Quote from: P3nT4gR4m on July 20, 2011, 06:57:23 PMSorry but nature is piss weak or, to be more accurate, natures ability to look after US is piss weak. For one thing it doesn't give a shit about us so it has no agenda to make sure we're okay. If we were entirely reliant on nature I'm pretty sure we'd already be extinct but fortunately we have technology. Things like agriculture and medicine and shit like that but we're still largely reliant on "harnessing" or "circumventing" nature. We need to get over that shit before it destroys us, like it did with the dinosaurs and all the other things that were consigned to natures scrapheap.

Funny you mention agriculture and medicine as those are two of the best examples of science which depend on nature. You can't grow food if you're hell bent on destroying ecosystems because they don't react well to our own actions. Many important vaccines and other shit like that are also being developed from those annoying mosquitoes you mentioned.

The thing is, techonolgy and nature aren't mutually exclusive at all. Technology depends on nature for the most part of it; we can't simply think we'll build a human technological utopia out of thin air.
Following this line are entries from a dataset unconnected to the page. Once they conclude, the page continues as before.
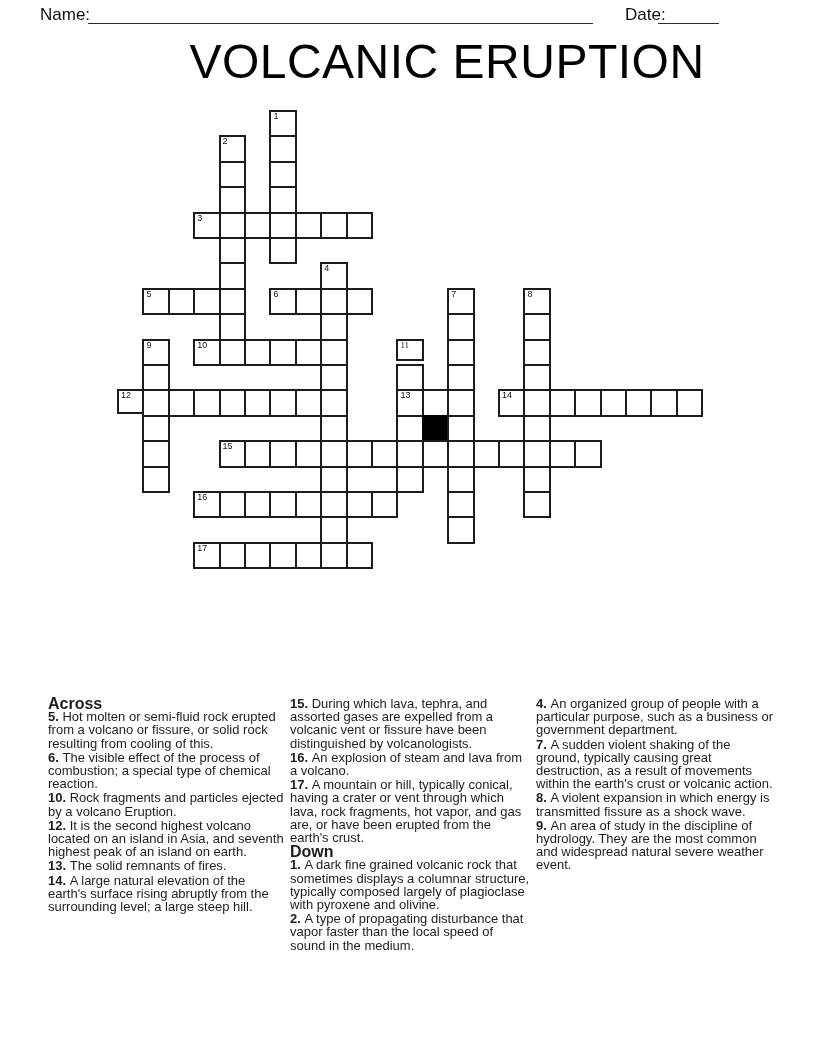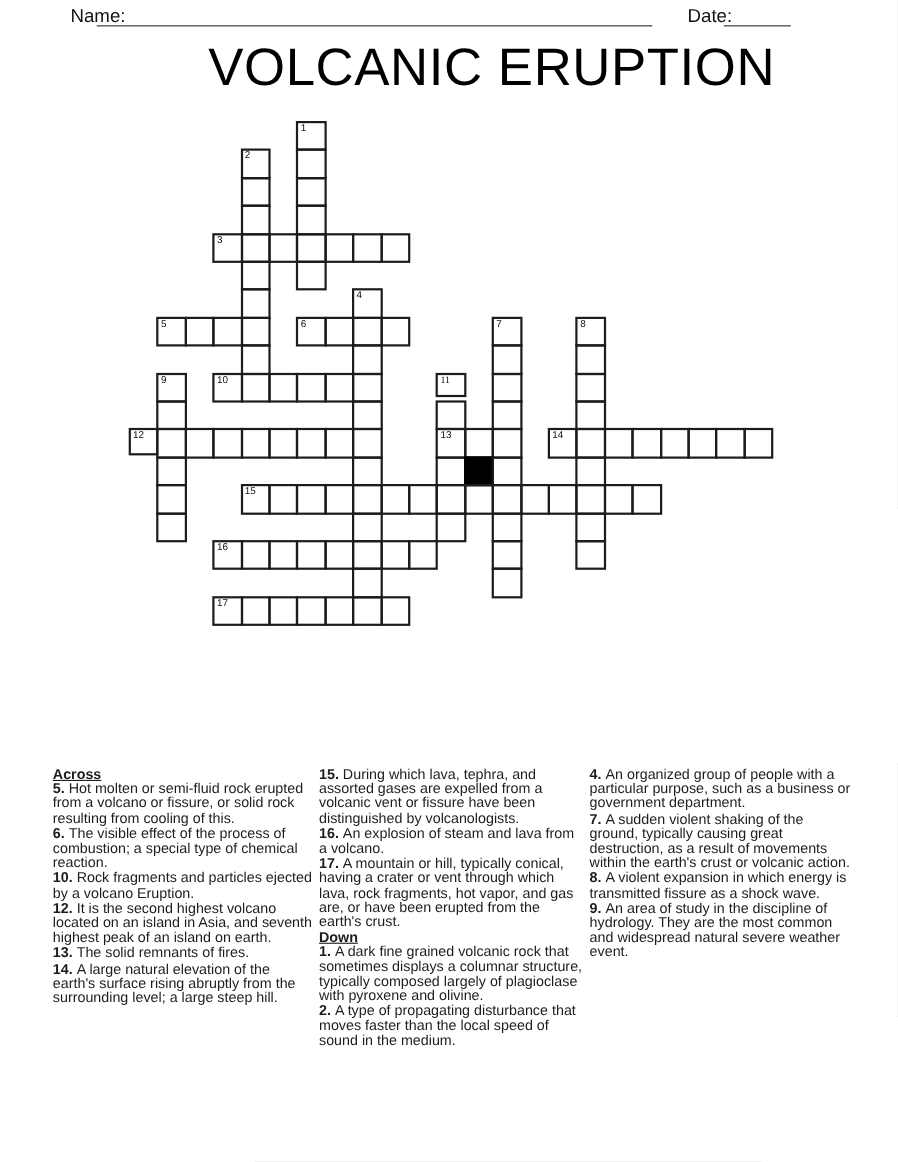"Name:" span.hdr-label { left: 64px -> 40px }
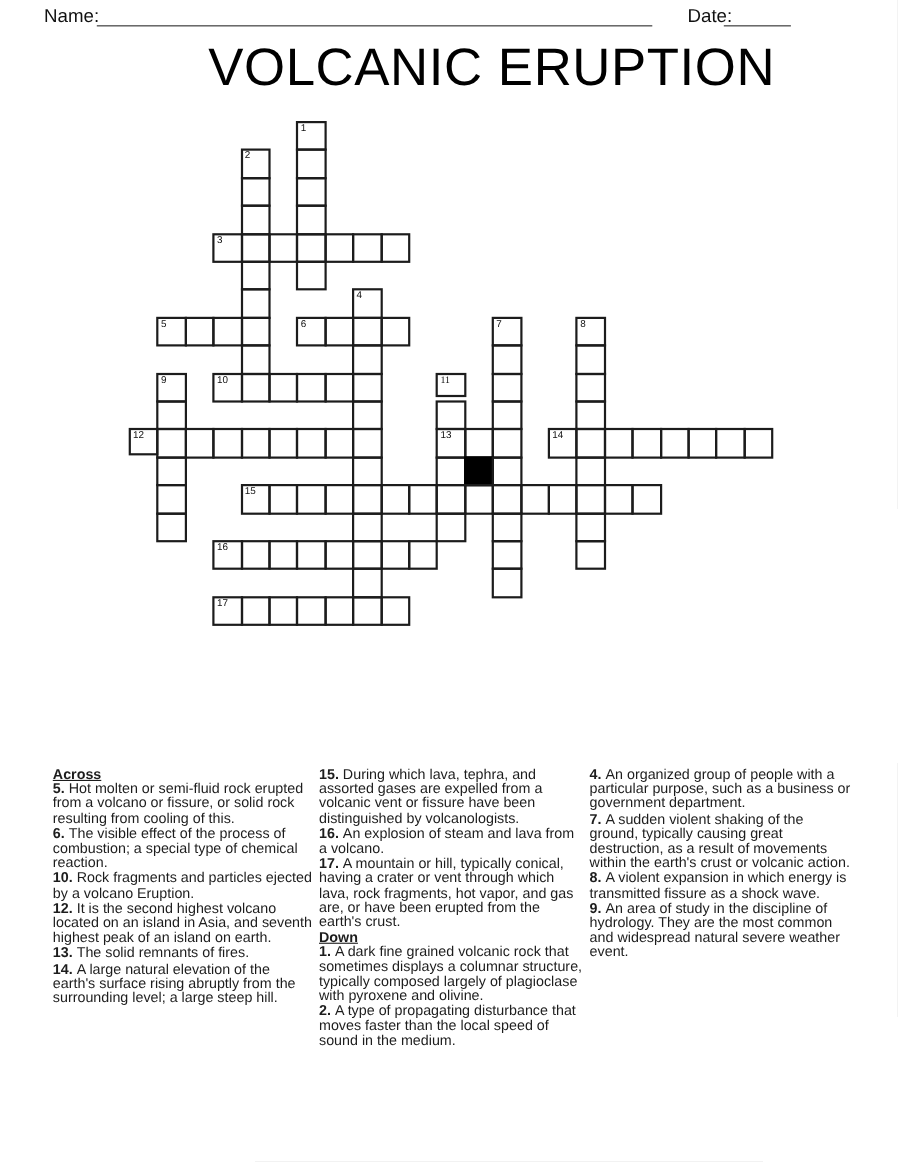"Across" .clue-head { font-size: 13px -> 16px; text-decoration: underline -> none }
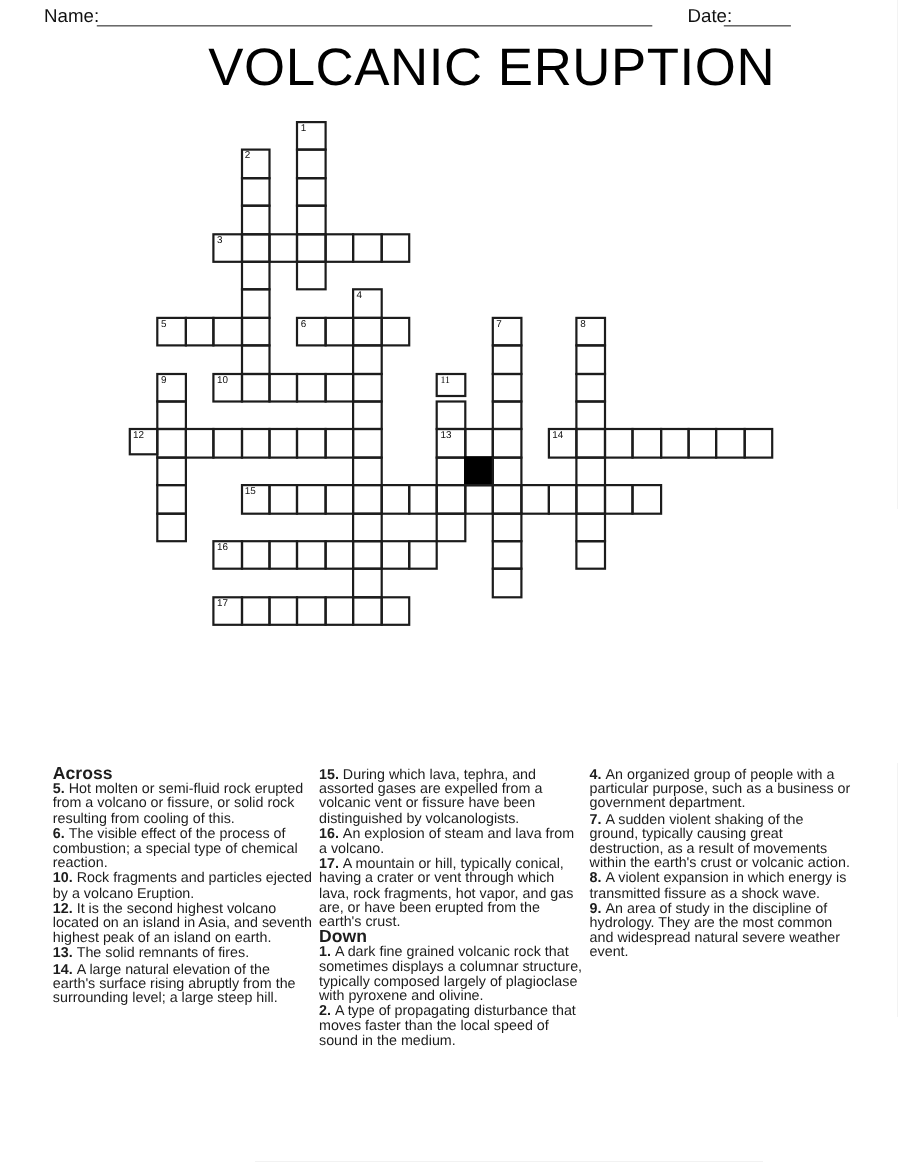"A type of propagating disturbance" span { text: moves -> vapor }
Quote from: Jerry_Frankster on July 20, 2011, 07:07:46 PM
We do have ways to convert CO2 to Oxygen + other thangs, but they all take energy, a lot of energy,

Which of course takes a lot of oil ATM, which of course liberates even more CO2... Plants are simply the most efficient way we have now. And they are fucking efficient btw, we aren't doomed if we start taking better care of things, but it'd have to start NOW.
Everything comes to an end, reader. It is an old truism to which may be added that not everything that lasts, lasts for long. This latter part is not readily admitted; on the contrary the idea that an air castle lasts longer than the very air of which it is made is hard to get out of a person's head, and this is fortunate, otherwise the custom of making those almost eternal constructions might be lost.

Bruno

A forest that is growing (rate of decay < rate of new growth) sequesters Carbon. If it in equilibrium (rate of decay = rate of new growth) then it is carbon neutral. One that is shrinking (rate of decay > rate of new growth) then it is contributing to greenhouse gasses.

Actually, a forest in equilibrium may still be contributing to greenhouse gasses since it is releasing methane, which is a more potent greenhouse gas than CO2.
Formerly something else...

Mesozoic Mister Nigel

What I don't understand is why so many people would rather there be MORE PEOPLE than a sustainable population. What, exactly, are the benefits of having more people? Why is it treated like a tsunami, uncontrollable and unaddressable, rather than as something fundamentally easier to solve than the problems of disease, shortage, and famine?
"I'm guessing it was January 2007, a meeting in Bethesda, we got a bag of bees and just started smashing them on the desk," Charles Wick said. "It was very complicated."


Bruno

WTF does the word "natural" mean, anyway.

Are humans natural?

How is a skyscraper less natural than an anthill?
Formerly something else...

Bruno

Quote from: Nigel on July 20, 2011, 07:23:40 PM
What I don't understand is why so many people would rather there be MORE PEOPLE than a sustainable population. What, exactly, are the benefits of having more people? Why is it treated like a tsunami, uncontrollable and unaddressable, rather than as something fundamentally easier to solve than the problems of disease, shortage, and famine?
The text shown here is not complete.